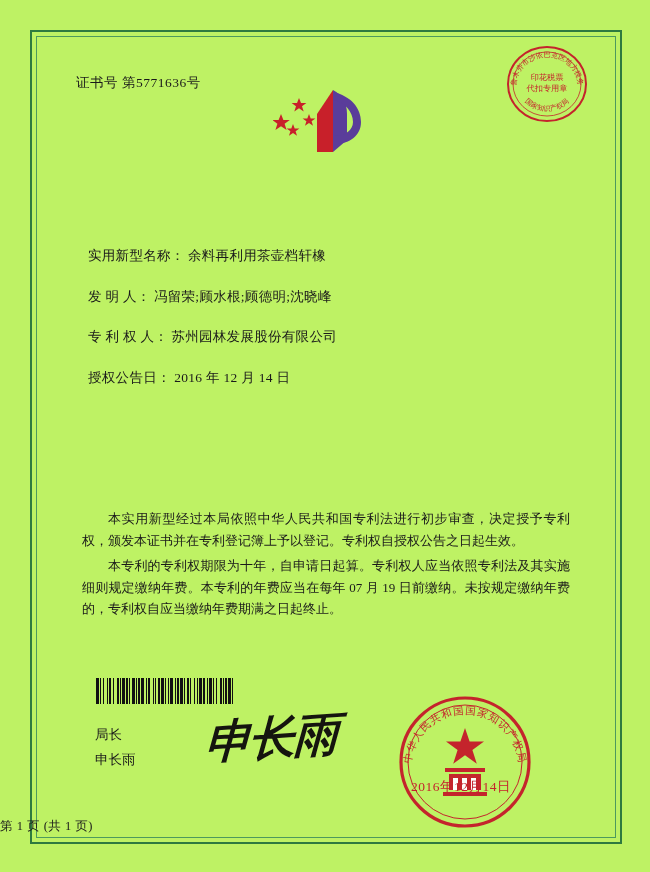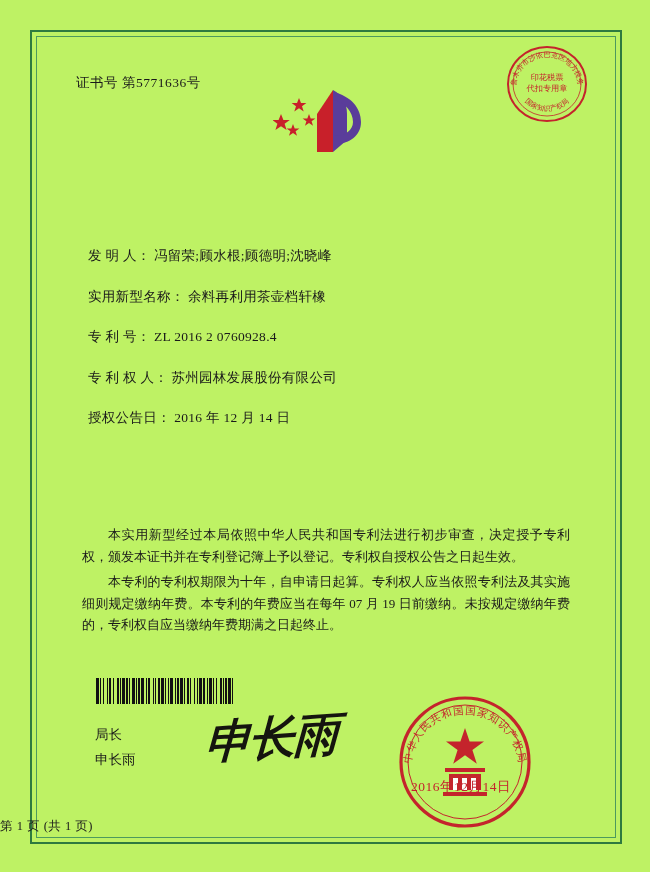--- a/index.html
+++ b/index.html
@@ -229,12 +229,12 @@
 
   <div class="fields">
     <div class="field-row">
+      <span class="field-label">实用新型名称：</span>
+      <span class="field-value">余料再利用茶壶档轩橡</span>
+    </div>
+    <div class="field-row">
       <span class="field-label">发 明 人：</span>
       <span class="field-value">冯留荣;顾水根;顾德明;沈晓峰</span>
-    </div>
-    <div class="field-row">
-      <span class="field-label">实用新型名称：</span>
-      <span class="field-value">余料再利用茶壶档轩橡</span>
     </div>
     <div class="field-row">
       <span class="field-label">专 利 号：</span>

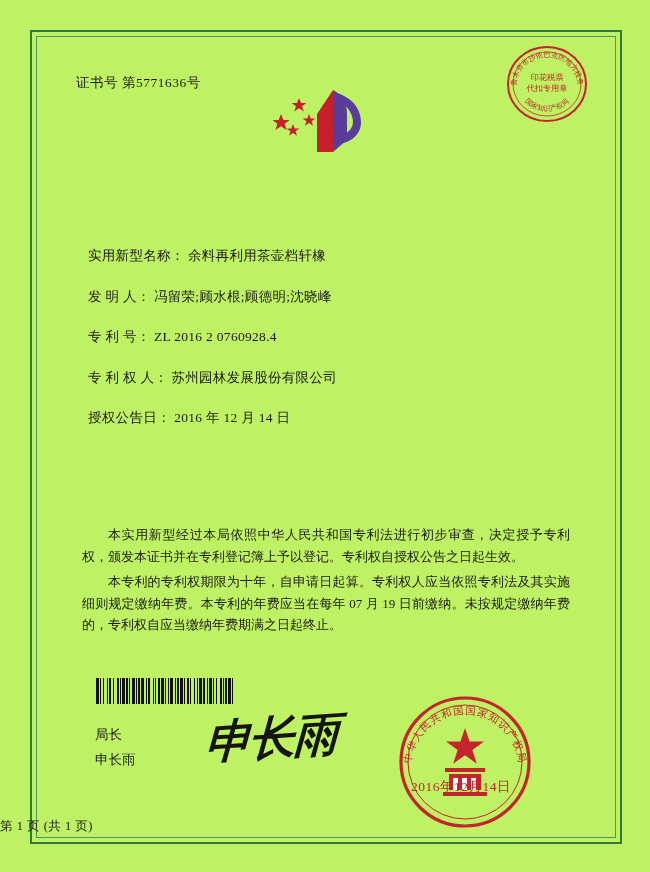--- a/index.html
+++ b/index.html
@@ -235,10 +235,6 @@
     <div class="field-row">
       <span class="field-label">发 明 人：</span>
       <span class="field-value">冯留荣;顾水根;顾德明;沈晓峰</span>
-    </div>
-    <div class="field-row">
-      <span class="field-label">专 利 号：</span>
-      <span class="field-value">ZL 2016 2 0760928.4</span>
     </div>
     <div class="field-row">
       <span class="field-label">专 利 权 人：</span>

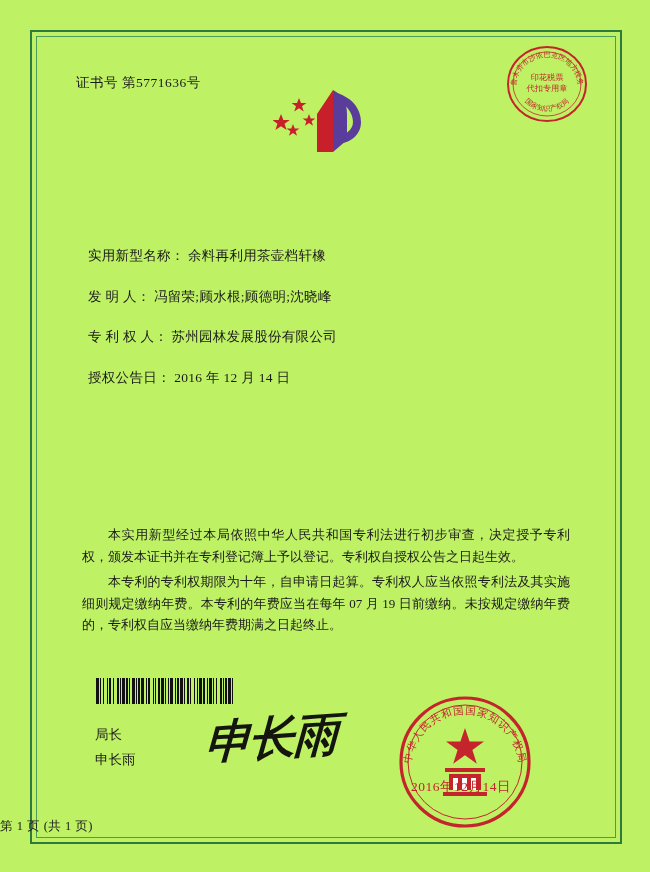--- a/index.html
+++ b/index.html
@@ -105,7 +105,7 @@
   .paragraphs {
     position: absolute;
     left: 82px;
-    top: 524px;
+    top: 508px;
     width: 488px;
     font-size: 13px;
     line-height: 21.5px;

Task statement:
In the listing above, each line with the word "value" is to be copied out.

Response to this task:
+      <span class="field-value">余料再利用茶壶档轩橡</span>
       <span class="field-value">冯留荣;顾水根;顾德明;沈晓峰</span>
-      <span class="field-value">余料再利用茶壶档轩橡</span>
       <span class="field-value">冯留荣;顾水根;顾德明;沈晓峰</span>
-      <span class="field-value">ZL 2016 2 0760928.4</span>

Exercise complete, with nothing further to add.